Ebright: The crucial part is that that risk benefit assessment doesn’t occur. It doesn’t occur in the U.S., in the EU, or in China. When research is proposed for funding, national-level risk-benefit assessment is not part of the standard review process. The only circumstance in which national-level risk-benefit is required is for the very small subset of research that both, one, involves a potential pandemic pathogen and, two, can be reasonably anticipated to increase transmissibility or pathogenicity. For that small subset of activities, U.S. government policy since 2017 has included a requirement to perform risk-benefit assessment. Unfortunately, that requirement almost never has been followed, because funding agencies have concluded that it’s easier simply to ignore the policy. Only two projects, out of the dozens of projects that were covered by the policy, received national-level risk-benefit assessment since the policy went into effect in 2017. The Wuhan project, which clearly was covered by the policy, never underwent a national-level risk-benefit assessment

TheStreet: How can this risk be minimized?

Ebright: It’s very simple. It requires engagement by the public and by policy makers. This has not occurred in the past, but now, in the wake of the COVID-19 pandemic, is much more likely occur, because now, people understand what a pandemic means for their families and their livelihoods. We have a massive vulnerability to future pandemic emergence coming from the lax biosafety and biosecurity risk assessment standards that are in place. We need to address that. I think now there will be engagement from the public and policymakers that could make that happen.

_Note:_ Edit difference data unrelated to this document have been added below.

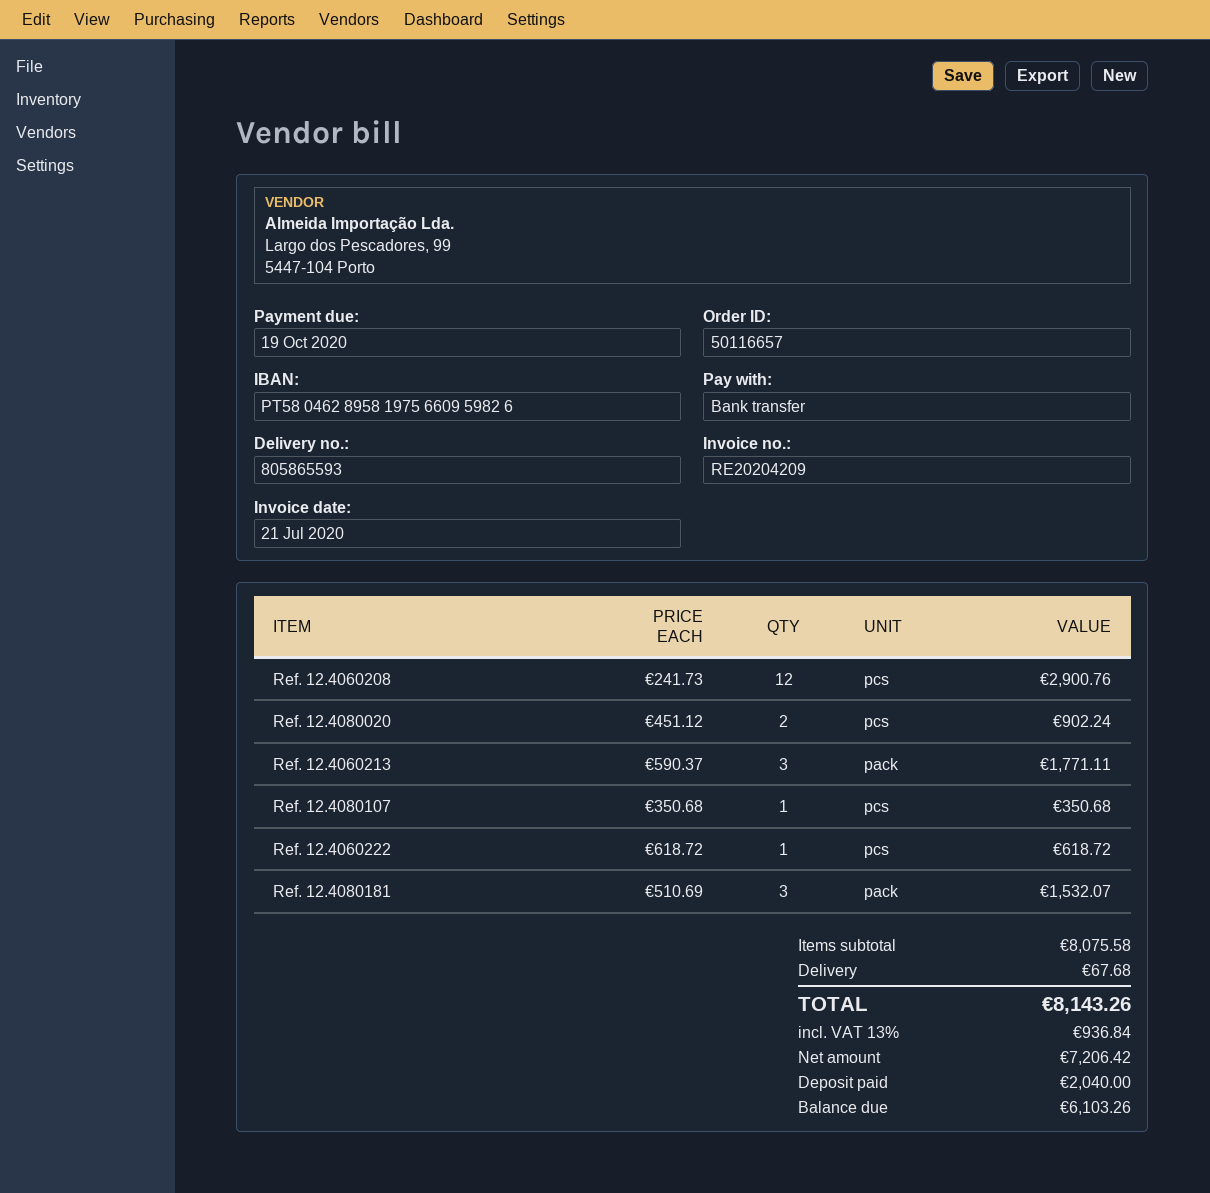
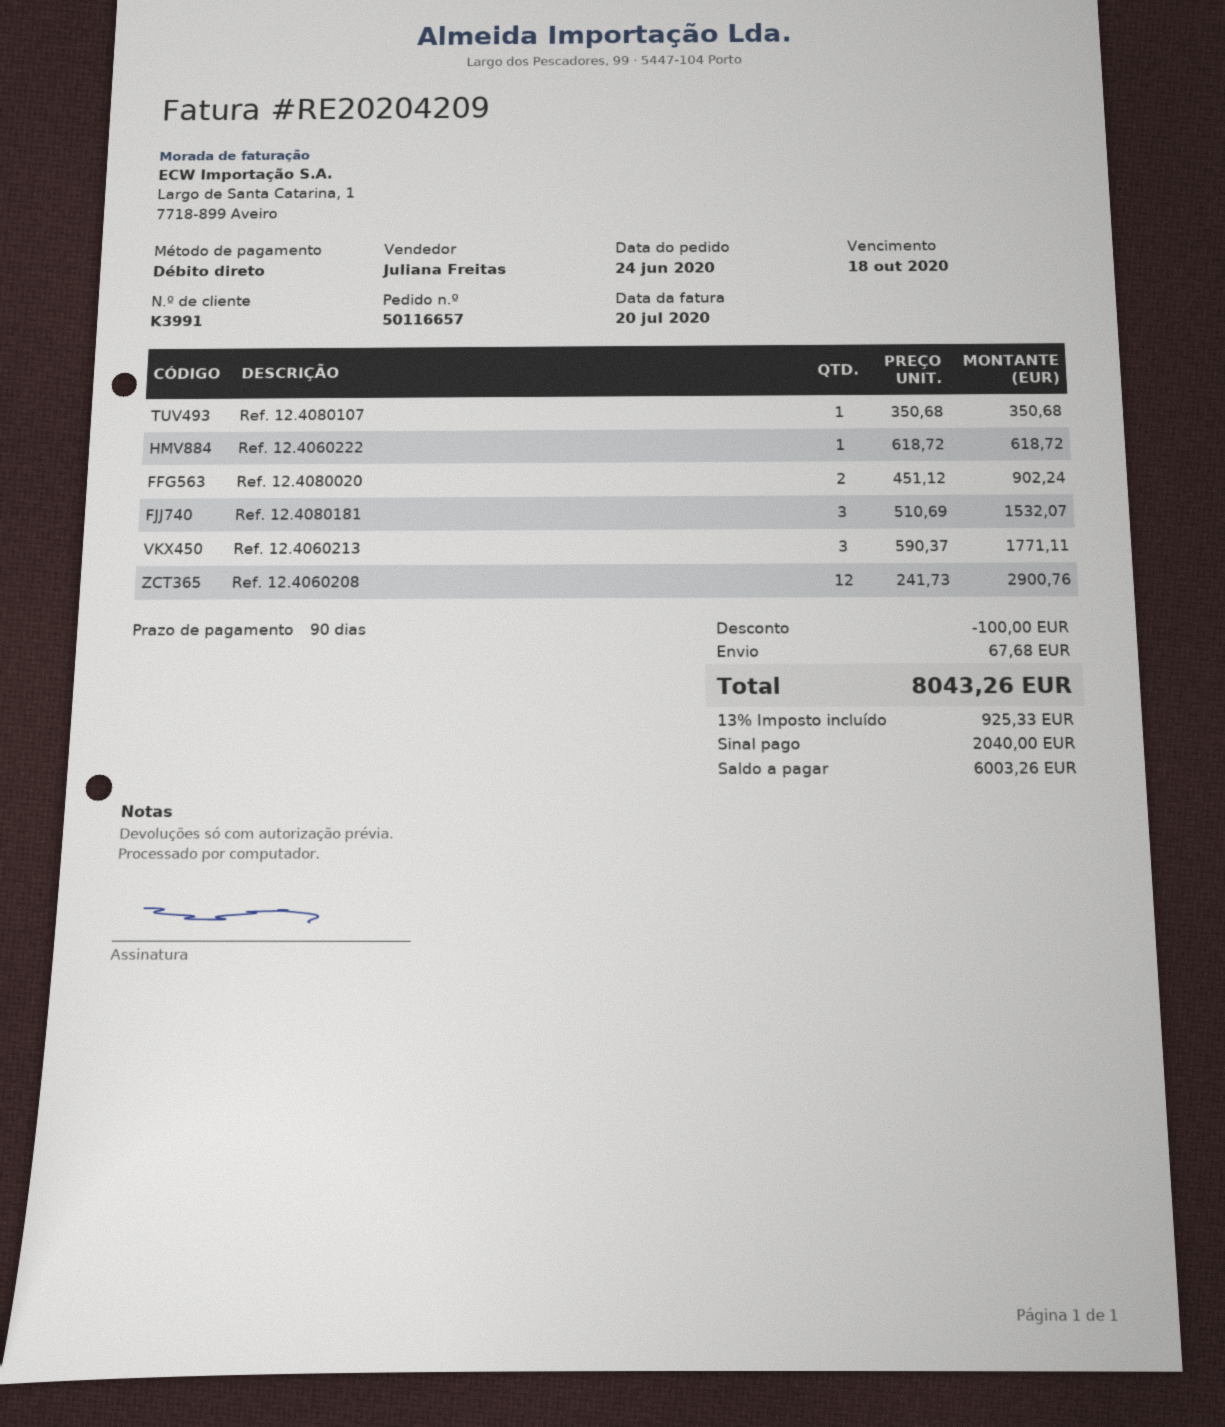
invoice date: 2020-07-21 -> 2020-07-20
due date: 2020-10-19 -> 2020-10-18
payment method: bank transfer -> direct debit
discount: none -> 100.00
tax: 13% = 936.84 -> 13% = 925.33
total: 8143.26 -> 8043.26
balance: 6103.26 -> 6003.26

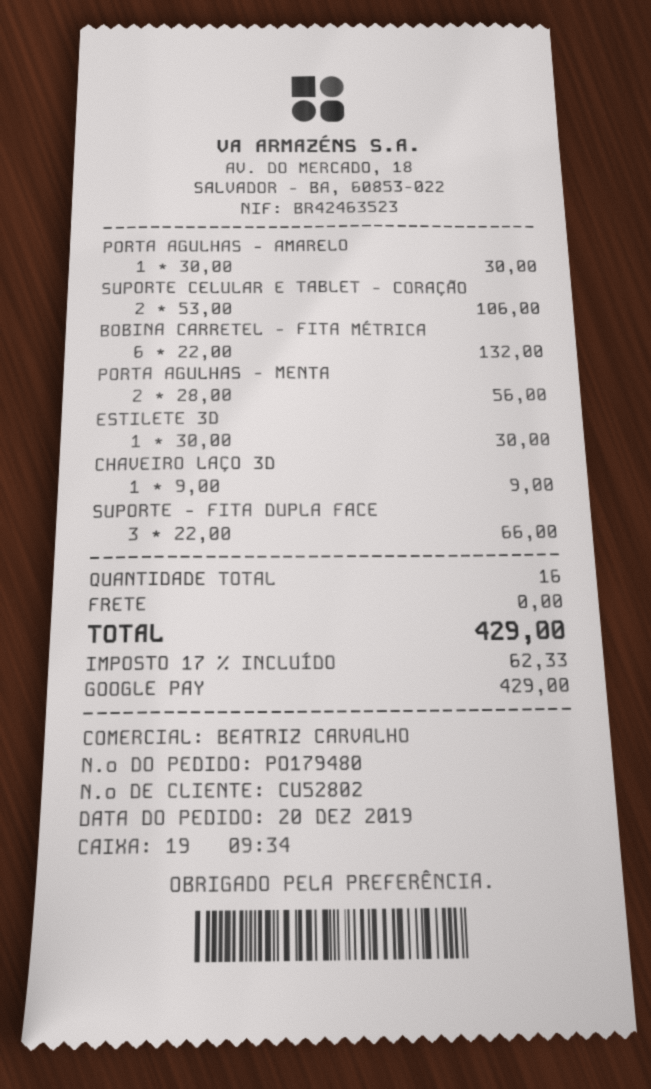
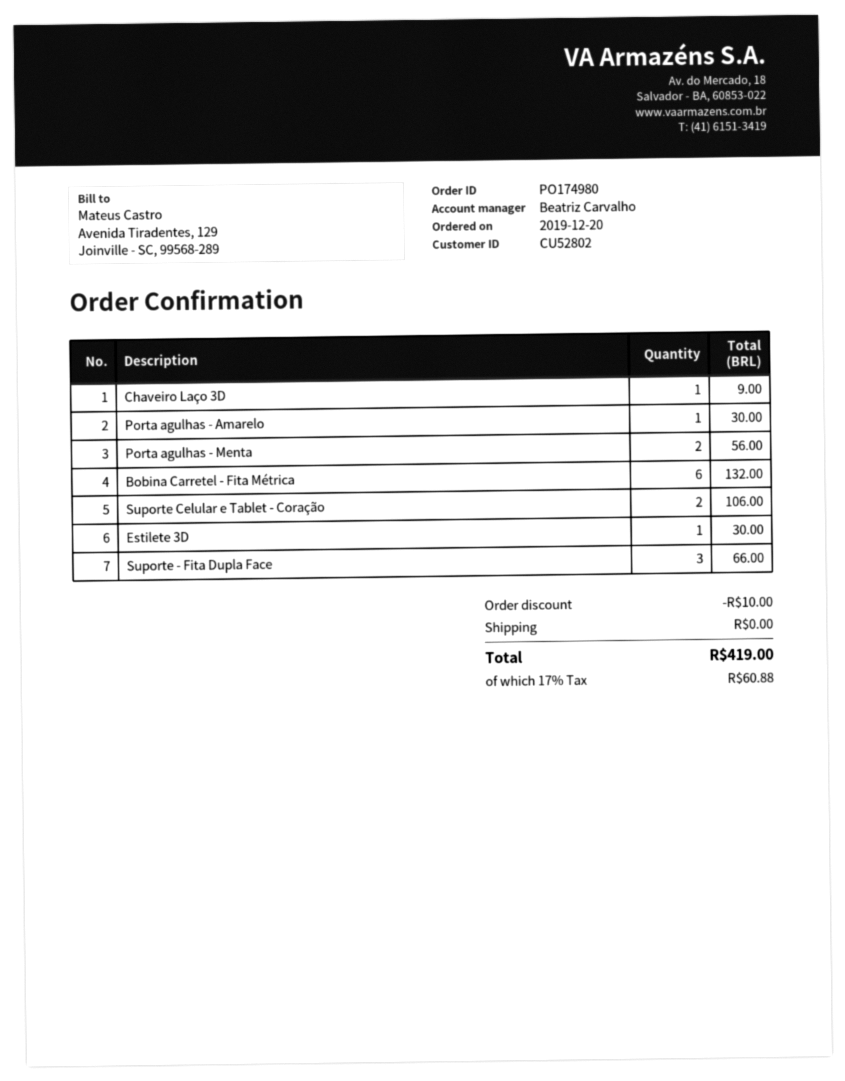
order number: PO179480 -> PO174980
discount: none -> 10.00
tax: 17% = 62.33 -> 17% = 60.88
total: 429.00 -> 419.00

Most scientists who are even aware of the discussion are doing the work and want to continue doing the work. So, self-regulation is self-defeating. But now this is a discussion that has broadened beyond the scientists doing the work.

TheStreet: What specifically can the U.S. do to address the global problem of lax regulation around this research?

Ebright: The U.S. really set the theme for this.... The gain-of-function research has at all times been funded primarily by the U.S. – not just of the gain-of-function research in the U.S., but the gain-of-function research in almost all other countries, just like the Wuhan research. ... So, if the U.S. stopped funding high-risk, low benefit research, that would have immense impact. That’s because U.S. activities have been driving international activities over the last two decades.

TheStreet: So we can lead by funding, as well as by example....

Ebright: Exactly. When we introduce proper oversight of safety, security and proper risk assessment, and when we stop performing high risk, low benefit research, or perform it only with the most extreme risk mitigation protocols in place, we will be setting an example.